Ostergaard will serve as an officer in the U.S. Air Force, which further demonstrates her service and embodies the values engraved on the university’s Pylons.
Tomisek, the graduate recipient, is currently a master’s candidate in sociology and women’s and gender studies in the College of Liberal Arts and Human Sciences. She was a first-year student taking an introductory women’s studies course when she initially caught the attention of the staff at the Women’s Center at Virginia Tech. In a class filled with graduating seniors, Tomisek became the most vocal student in the room. The center’s staff invited her to volunteer for Women’s Month and then hired her as a member of the center’s front office staff, which began Tomisek’s involvement with the Virginia Tech community.

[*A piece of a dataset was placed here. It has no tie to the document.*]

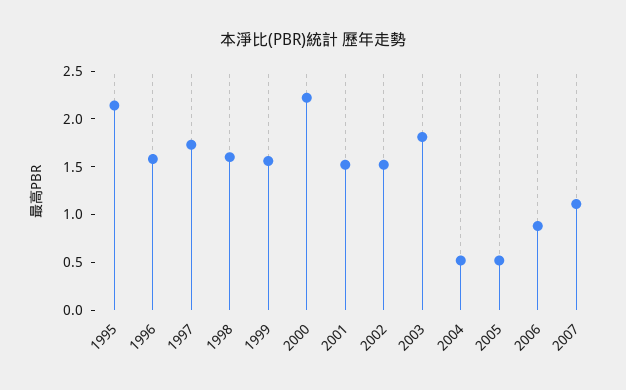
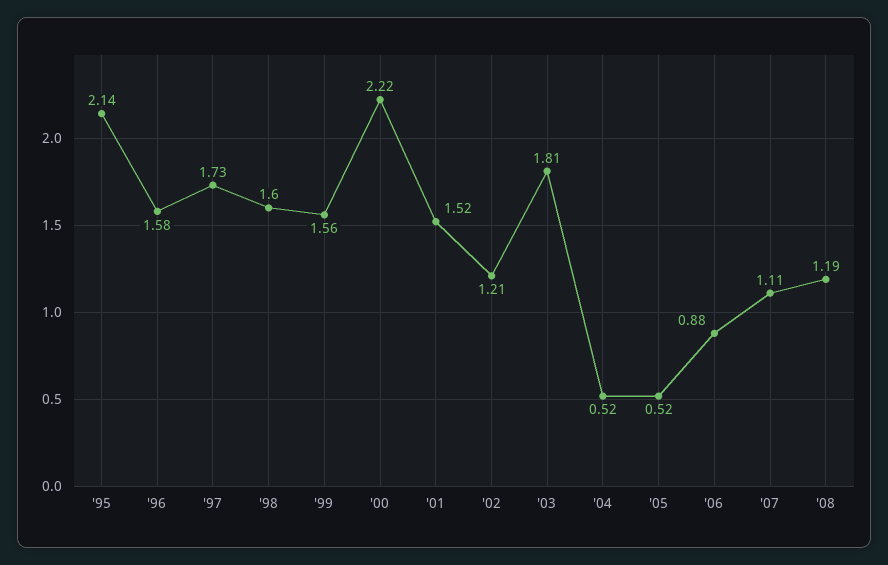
2002: 1.5 -> 1.21
'08: none -> 1.19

Among Tomisek's contributions included her work with the Cornerstone project. This program, funded by the Women's Resource Center of the New River Valley, raises money to decorate an apartment for women and their children seeking to begin a new life free from domestic violence.
“I am really proud of my work with the Cornerstone project at the Women’s Center,” Tomisek said. “I was able to get student organizations to adopt a room in an apartment to personalize a home for women and children.
”Everyone has it in them to be a leader,” Tomisek said. “Sometimes it just takes a special person to step up and lead. Hopefully the whole group will learn something from that leader.”
The WLP Council consists of alumae and friends of Virginia Tech and advises the WLP initiative, which is a program that encourages women to get involved in the university community by taking on leadership and philanthropic roles.
Christine George, a University Honors student and member of the 2008 All-USA College Academic First Team, was the undergraduate winner. She was recognized for her research into malaria prevention in Mali.
Sara Crickenberger, a master's student who studied creative writing, volunteered at the Refugee Center in Salem, Va., where she tutored African women in English because learning the language helps these women to feel less isolated and vulnerable.